Image Brightness and Color Balancer

Function

This Step utilizes different algorithms to process images. It is mainly used to adjust the contrast of images and also used to adjust the color balance, which facilitates further processing as edge detection, identification, etc.

Sample Scenario

Please consider using this Step in scenes with large variations in light intensity. This Step performs a balancing operation on the image, so that the brightness or color of the image is within an appropriate range, to facilitate subsequent processing.

Input and Output

../../../../../_images/4_image_brightness_and_color_balancer.png

Parameters

AdaptiveColorBalancer

Instruction: There is no parameters for this kind of balancer. The image balancing process is based on the RGB channels’ values of the image.
Default Value: None
Suggested Value: None

CLAHE

Instruction: This balancer is used to adjust the contrast of the image and only one parameter named ClipLimit in this balancer. When the parameter increases, the degree of contrast decreases. Otherwise, the contrast increases, which means bright zones would be birghter and dark zones would be darker.
Default Value: 4
Suggested Value: To set according to the real scenarios.

ColorBalancer

Instruction: There are parameters in this balancer, ‘Lightness’, ‘greenToRed’ and ‘blueToYellow’ included.’Lightness’ is used to adjust brightness. ‘greenToRed’ and ‘blueToYellow’ are used to adjust the dominant hue of the image. When the parameters increase, images would obviously tend to be red or yellow.
Default Value: Lightness=0;greenToRed=0;blueToYellow=0
Suggested Value: To set according to the real scenarios.

GammaCorrection

Instruction: This balancer is used to adjust the contrast of the image and only one parameter in this balancer. When the parameter increases, the degree of contrast decreases. Only few pixels would be displayed if this value is set to 0.
Default Value: 1
Suggested Value: To set according to the real scenarios.

Illumination Normalization

There are three kinds of methods and one common parameter included in this kind of balancer.

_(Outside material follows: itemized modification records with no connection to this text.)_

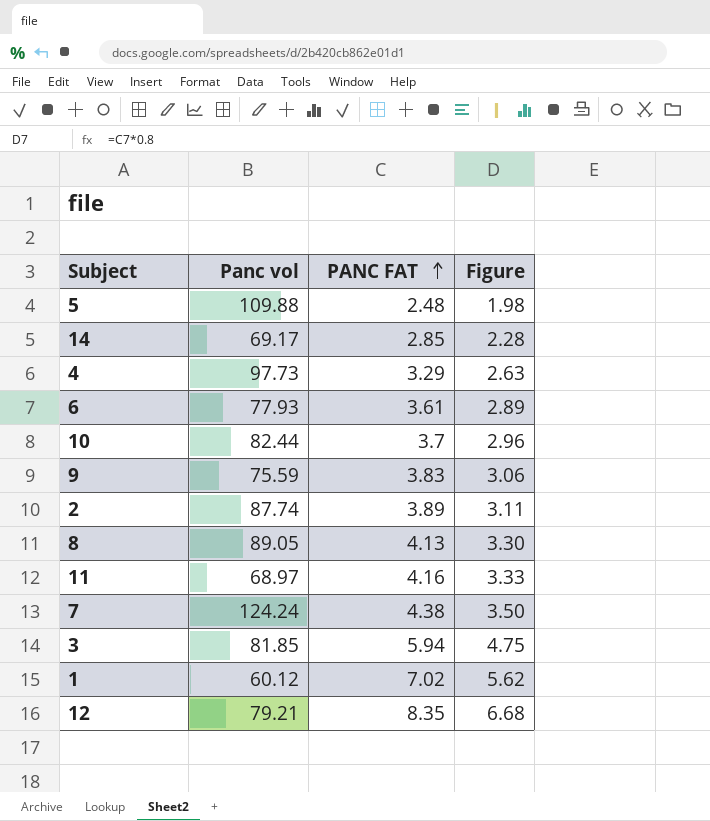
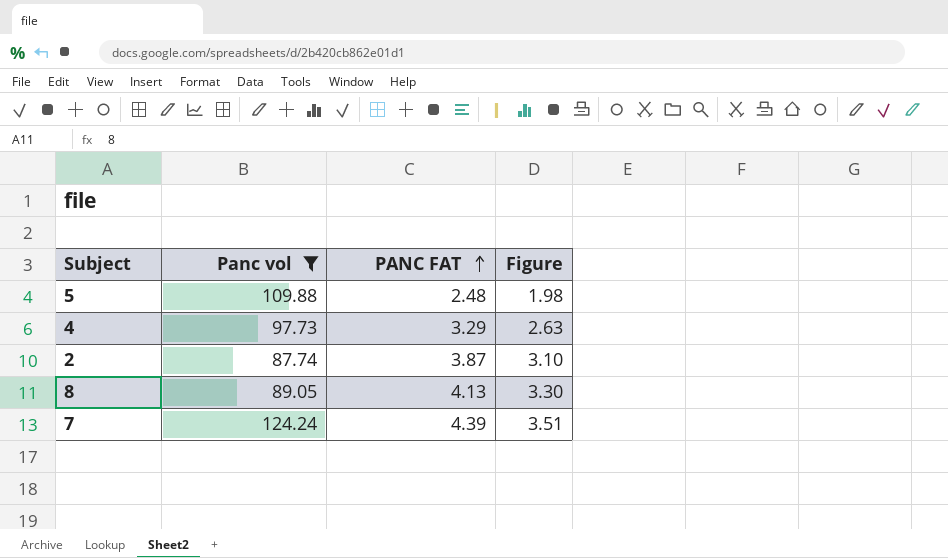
filter: none -> Panc vol >= 87.74
2 | PANC FAT: 3.89 -> 3.87
2 | Figure: 3.11 -> 3.10
7 | PANC FAT: 4.38 -> 4.39
7 | Figure: 3.50 -> 3.51

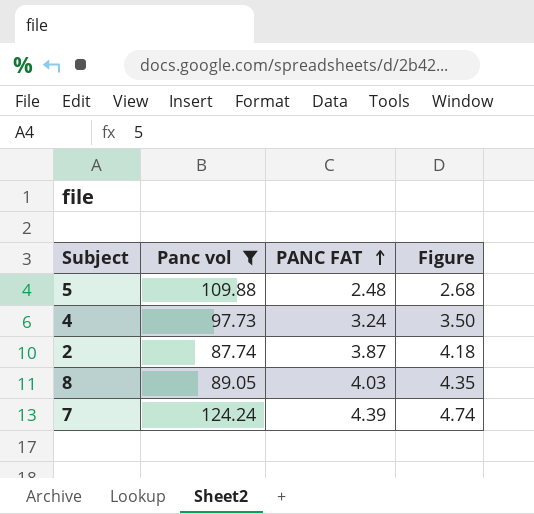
column Figure | formula: [PANC FAT] * 0.8 -> [PANC FAT] * 1.08
4 | PANC FAT: 3.29 -> 3.24
8 | PANC FAT: 4.13 -> 4.03

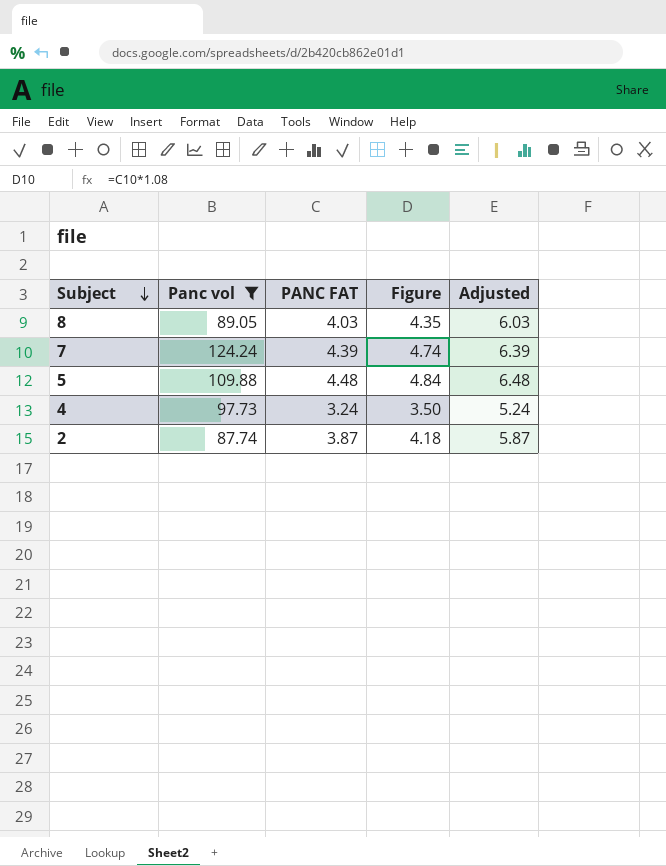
row order: PANC FAT ascending -> Subject descending
column Adjusted | formula: none -> [PANC FAT] + 2
5 | PANC FAT: 2.48 -> 4.48
5 | Figure: 2.68 -> 4.84

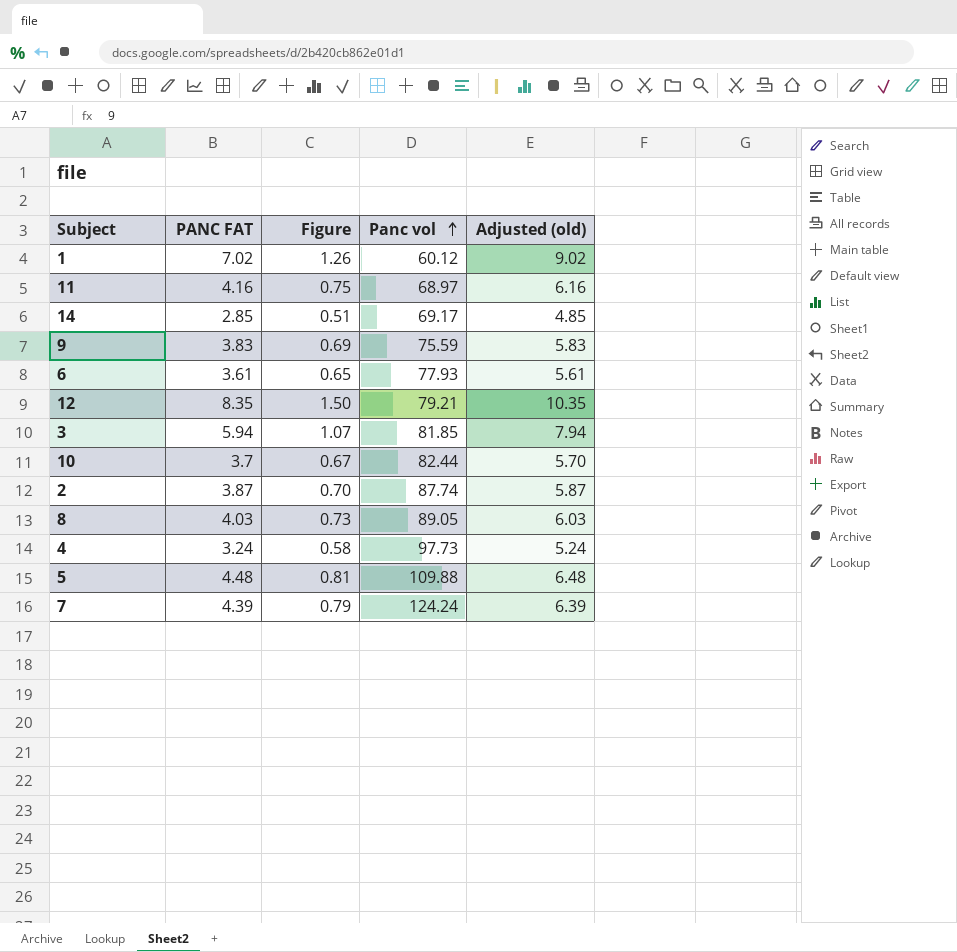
filter: Panc vol >= 87.74 -> none
row order: Subject descending -> Panc vol ascending
column Figure | formula: [PANC FAT] * 1.08 -> [PANC FAT] * 0.18
column Panc vol | position: 2 -> 4
column name: Adjusted -> Adjusted (old)

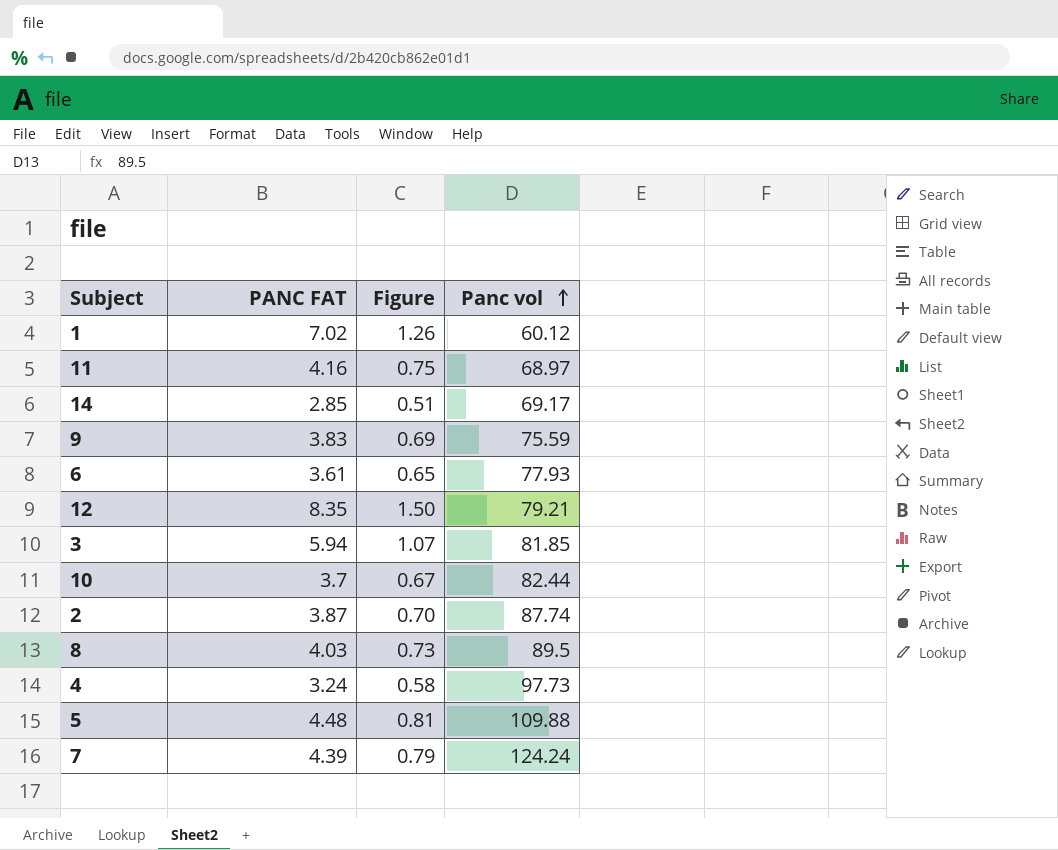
column Adjusted (old) | formula: [PANC FAT] + 2 -> none
8 | Panc vol: 89.05 -> 89.5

The method and the meanIllumination could be set in the branch named ‘common setting’. When meanIllumination increases, image would be brighter, which is usually used to process images taken in low light situations.

common setting

meanillumination

Instruction: This parameter is used to adjust the mean value of illumination and valid for all the three following methods.
Default Value: 100
Suggested Value: To set according to the real scenarios.

method

Instruction: This parameter is used to determine which kind of method is performed in this balancer. Three methods are BgAdjust, Retinex_SSR and Retinex_MSR. | Default Value: BgAdjust | Suggested Value: To set according to the real scenarios.

BgAdjust Setting

Instruction: The method focuses on the processing of ROI(region of interrest) and there are four parameters. ‘X’ and ‘Y’ determine the starting coordinate of ROI. ‘Width’ and ‘Height’ determine the size(width and height) of the ROI. | Default Value:X=30,Y=700,Width=200, Height=200 | Suggested Value: To set according to the real scenarios.

Retinex SSR setting

Instruction: ‘KernelSize’ represent the size of Gauss kernel and only can be odd number. The edges of objects in the image would be more obvious when this value increases.
Default Value:kernelSize=21
Suggested Value: To set according to the real scenarios.

Retinex MSR setting

Instruction:This method combines three kinds of Gauss kernel with different kernelsize to process the given image. Adjusting sizes of three kernels could bring images with different edge effects. Usually, Retinex MSR method could obtain more egde information than Retinex SSR.
Default Value:kernelSizeSmall=15;kernelSizeMedium=81;kernelSizeLarge=201
Suggested Value:To set according to the real scenarios.